One of the reasons these discussions bore me to tears is that everybody talks and talks, but nobody listens to anybody else. At any rate, people do not listen to ME, and they glide right over what I have to say.

In the context of this thread, I will say it again: epistemological certainty of the existence of God can be gained by physical proof of God's existence.

The ASSUMPTION everybody who makes these arguments makes is that no such proof exists. That's false. There is quite a bit of physical proof, things that are of clear religious content that, when examined forensically, are demonstrable miracles - meaning that their properties violate the laws of physics and they can neither exist nor have come into existence. Yet there they are, existing in all of their spinning unreasonableness, and conveying overt, in-your-face religious content as their primary function.

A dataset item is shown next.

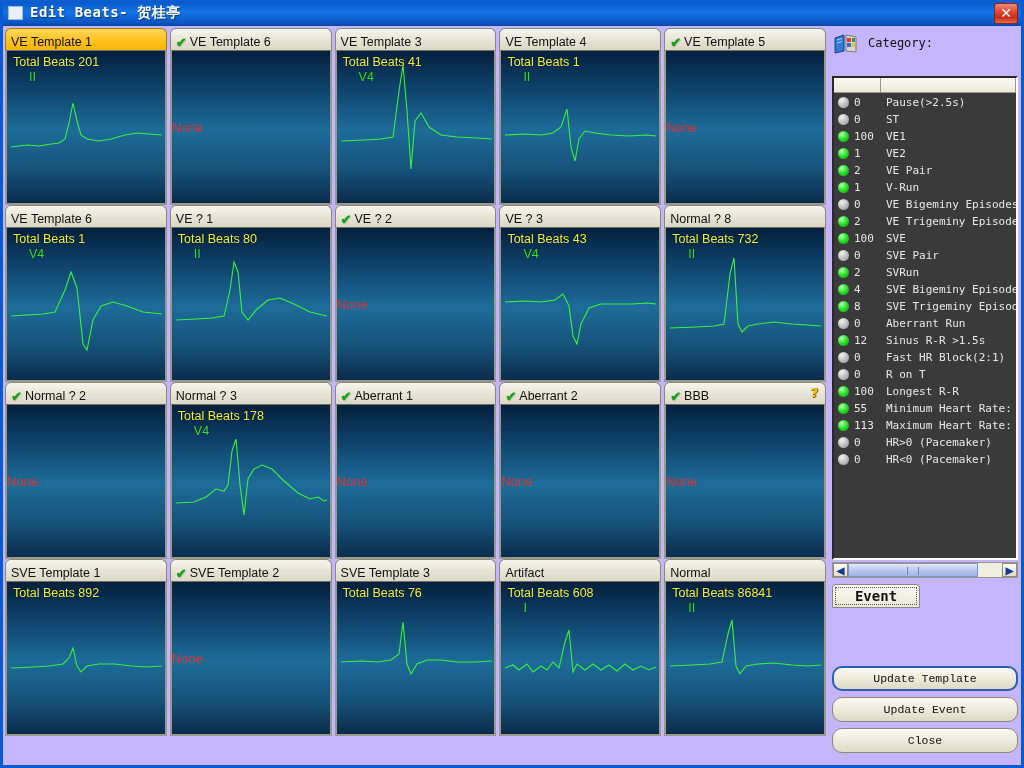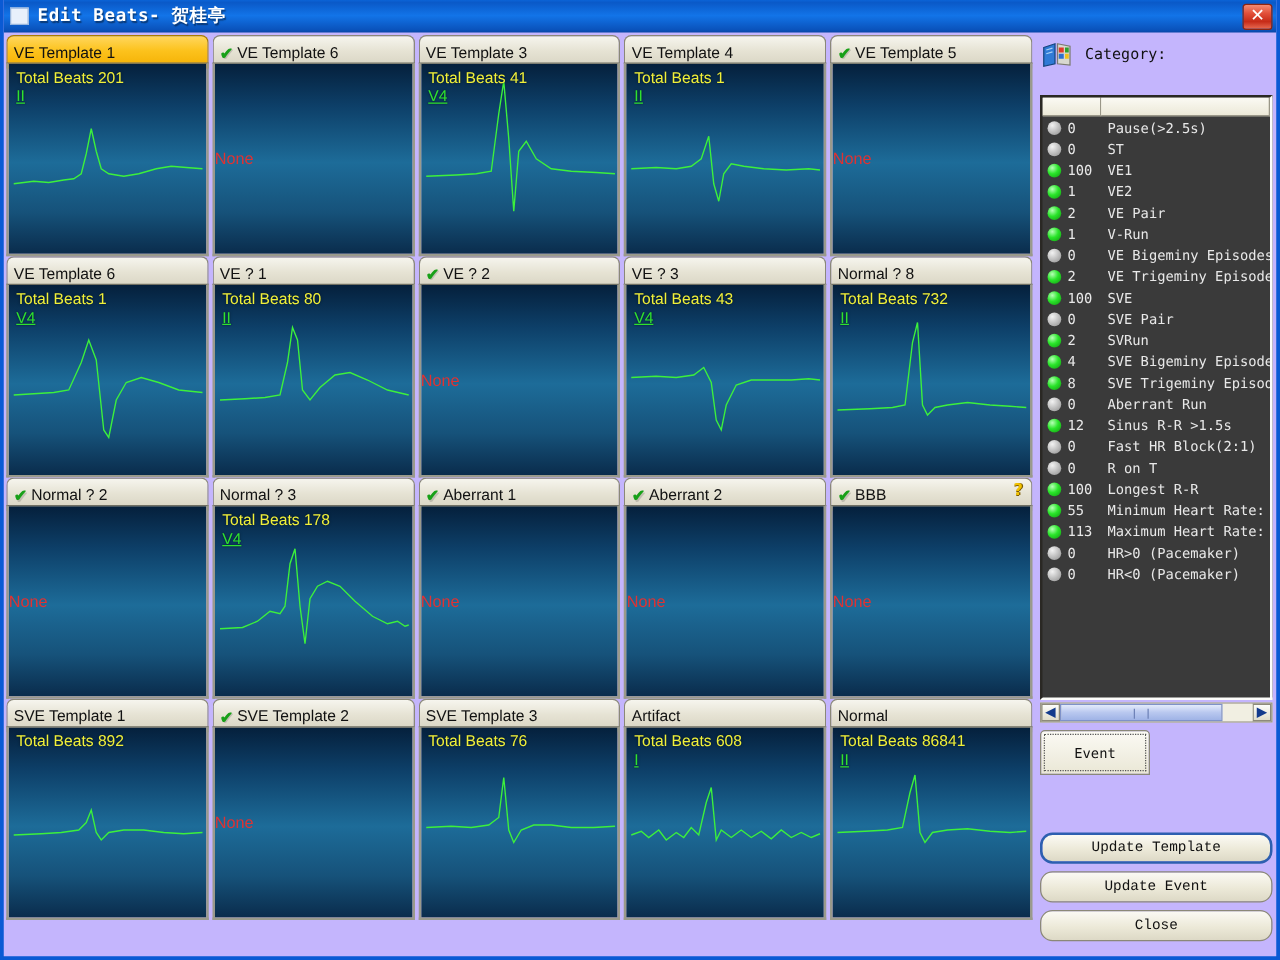"II" .panel .lead { left: 6px -> 22px; text-decoration: underline -> none }
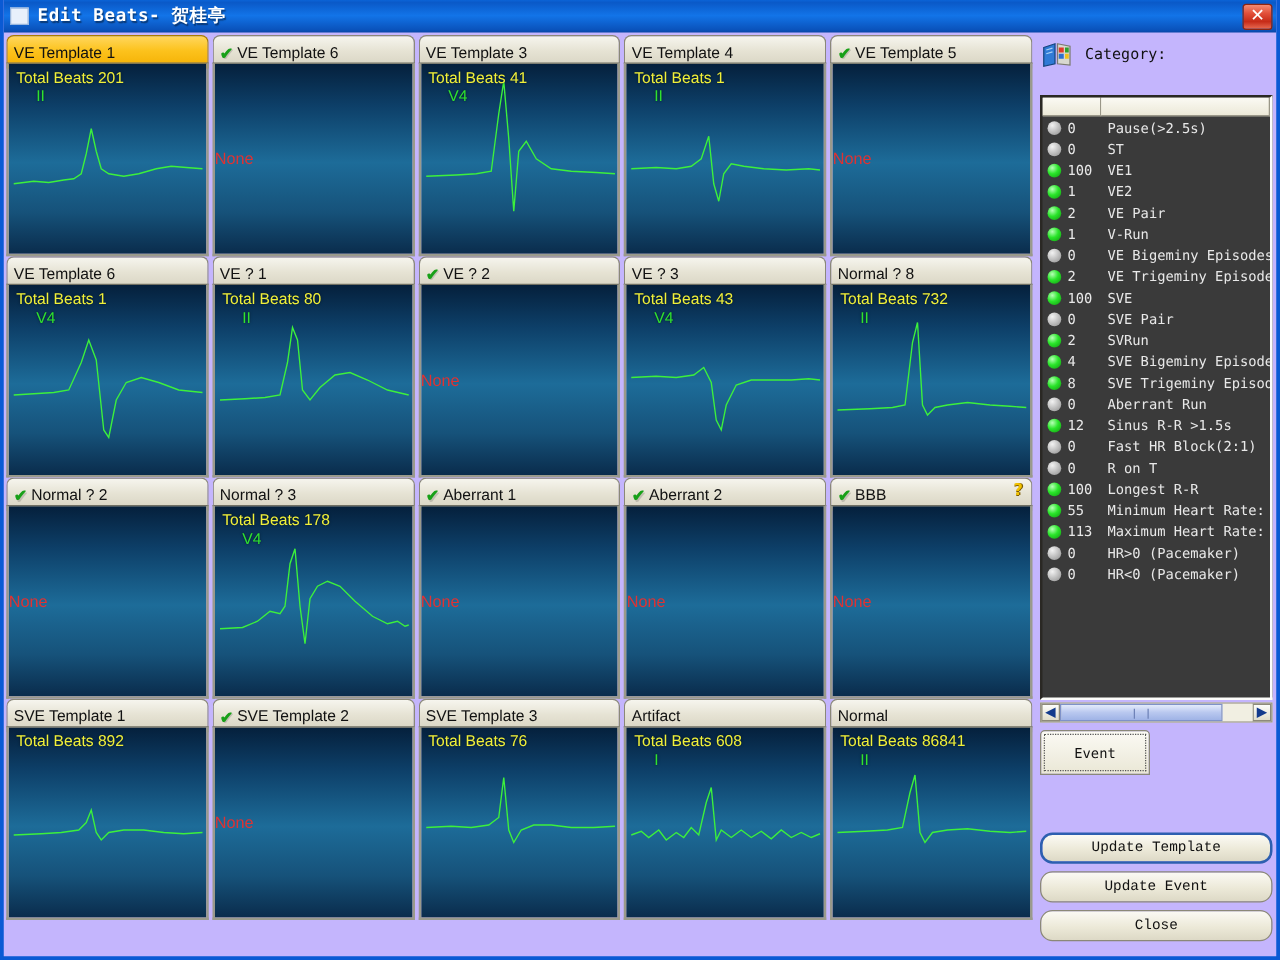"Event" .event-tab { font-size: 11px -> 14px; font-weight: none -> bold; height: 36px -> 24px }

I understand that somebody saying "I've spoken with God", or "I've seen this" or "I've seen that" isn't persuasive to anybody: the speaker could be lying, or crazy, or deluded.

But concrete examinable objects are of a different order of proof: they can be forensically examined - and the objects that prove God HAVE BEEN, some quite exhaustively.

I always try to bring them into precisely this sort of discussion, because they are discussion enders: there, God's existence is physically proven, NOW WHAT? That is where the discussion should go, if people were logical, and if they actually were interested in learning something.

But that never happens. Believe me, I know. I have attempted to show the proofs a hundred times. I am never asked to show the proofs. NEVER. NOT ONE TIME. People IGNORE the proffer. They don't want to hear it. Or they don't hear it. They assume they know that it's all bullshit and they don't spent a second even considering the possibility that God has physically proved himself to anybody who will look.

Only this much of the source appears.